También era otro hombre respecto a lo que antes consideraba su verdadero ser, su sueño, su talento: el canto. Cantaba a veces con sus compañeros en los descansos o cuando marchaban en columna y querían engañar la fatiga. Le gustaban aquellas canciones ligeras que expresaban la realidad inmediata de la guerra. La inanidad de la muerte, la alegría de un día de verano, el olor de la hierba a la vera de un bosque, un puñado de bayas recogidas aprisa entre los árboles, y entonces echaba un vistazo a la columna de soldados y, con una sensación de vértigo, le sobrevenía este pensamiento: «No voy con ellos, estoy en este bosque lleno de flores, arrullado por el zumbido de las abejas…». Y volvía corriendo a su puesto entre aquellos hombres que cantaban mientras iban al encuentro de la muerte.
La facilidad con la que aquellos rostros iluminados por el canto se apagaban en las matanzas diarias, esa facilidad con la que un ser humano era borrado del mapa, fue lo único que no dejó nunca de consternar a Volski. Gracias a aquellas canciones coreadas, se le quedó grabada la cara de muchos de los que caían en combate. Su oído profesional, aunque estragado por la artillería, recordaba sus voces (bellas, sordas, conmovedoras en su celo o ingenuamente temerarias), y estas voces resucitaban una mirada, una sonrisa. Aquellas vidas segadas por la guerra sobrevivían en el canto.
Dejó también de amar la gran ópera con la que en otros tiempos había soñado. Ahora encontraba falsos a todos aquellos Borís Godunov grandilocuentes que, en pleno trance trágico, se despojaban de la barba para expeler más cómodamente las vibraciones de su potencia vocal.

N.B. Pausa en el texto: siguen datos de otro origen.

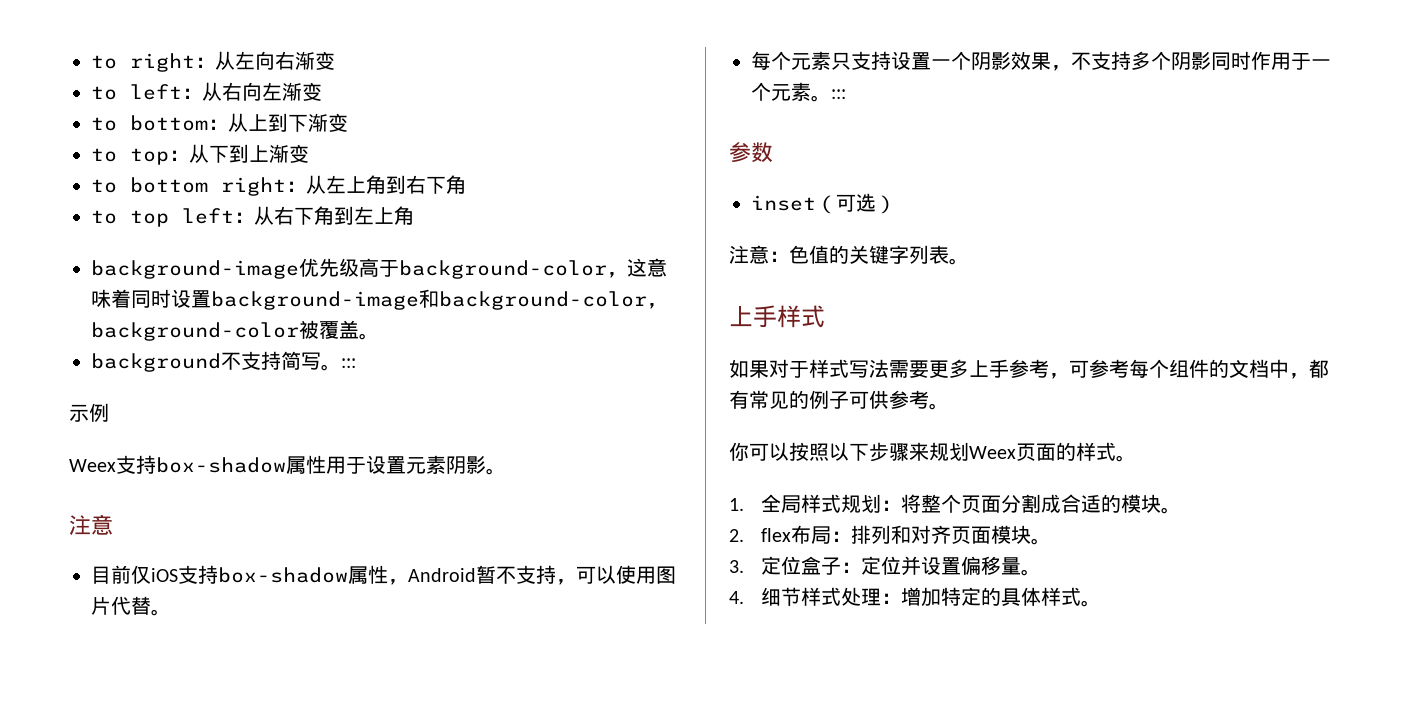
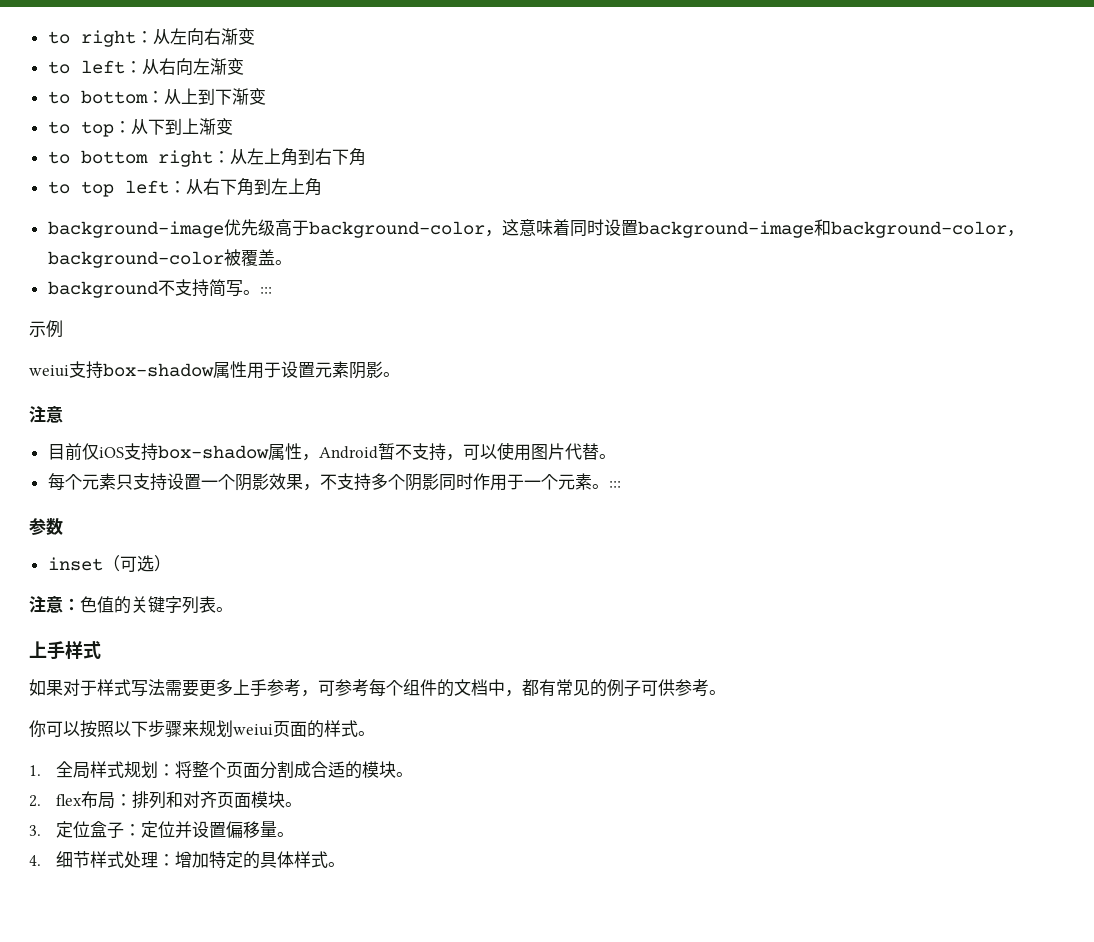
- Weex支持box-shadow属性用于设置元素阴影。
+ weiui支持box-shadow属性用于设置元素阴影。
- 你可以按照以下步骤来规划Weex页面的样式。
+ 你可以按照以下步骤来规划weiui页面的样式。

Y no menos ridículos se le antojaban los rollizos legionarios de la ópera italiana que hacían tintinear las escamas de sus armaduras de latón, o los caballeros de frac que sacaban pecho con virilidad de gallo vencedor.
Aunque su pasión por la magia del teatro seguía intacta, después de lo vivido en Leningrado, y más tarde en Kursk, se preguntaba qué sentido tenían aquellos espectáculos. ¿Deleitar? ¿Emocionar? ¿Distraer? ¿Regalar el oído de esas parejas formadas por una dama de hombros desnudos y un caballero de zapatos lustrados que, acabada la función, se reunirían en el restaurante y comentarían la actuación de un legionario o un gallo de frac?
A veces, entre combate y combate, se sentaba apoyado contra la cureña de su cañón y canturreaba a solas, sin que nadie lo oyera. Solían ser canciones de D’Artagnan.
El fin de la guerra lo sorprendió a las puertas de Berlín, en la orilla de un lago hollada por las orugas de los tanques. Estaba emplazando la batería con otros dos soldados cuando les comunicaron la noticia de la victoria. Se irguió y vio lo que ya viera el día de su último concierto, cerca de Leningrado: una orilla, soldados aferrados a un cañón, la supervivencia dependiendo de la prontitud de los disparos. «El círculo se cierra», pensó, y miró sonriendo a los soldados que gritaban con júbilo.
—¡Se acabó, abuelo! ¡Bebamos un trago y a casa!
Pensó que el pelo blanco no era más que una prueba jocosa de la desmesurada duración de la guerra. La muerte borraba tan pronto las historias humanas, las ciudades desfilaban a tal ritmo que la impresión de haber envejecido rápidamente no era ni mucho menos infundada. Se cerraba un círculo y, dentro del círculo, toda una vida. Su vida.
Durante los primeros días de paz pensó a veces en Mila. Se preguntaba qué sentiría ella si viera a aquel joven con el pelo blanco. Su pasado común parecía pertenecer a una remota juventud vivida por otro: por un joven disfrazado de mosquetero que besó en el escenario a una joven doncella recién salida del convento. Se decía a sí mismo que lo único que todavía los unía era el recuerdo de una opereta anticuada escrita por un autor olvidado.
«A vos, amada mía, confiaré mi sueño…», canturreaba quedamente en el tren que lo llevaba de Vuelta a Rusia. Sus compañeros de viaje lo tomaban por un veterano alegre.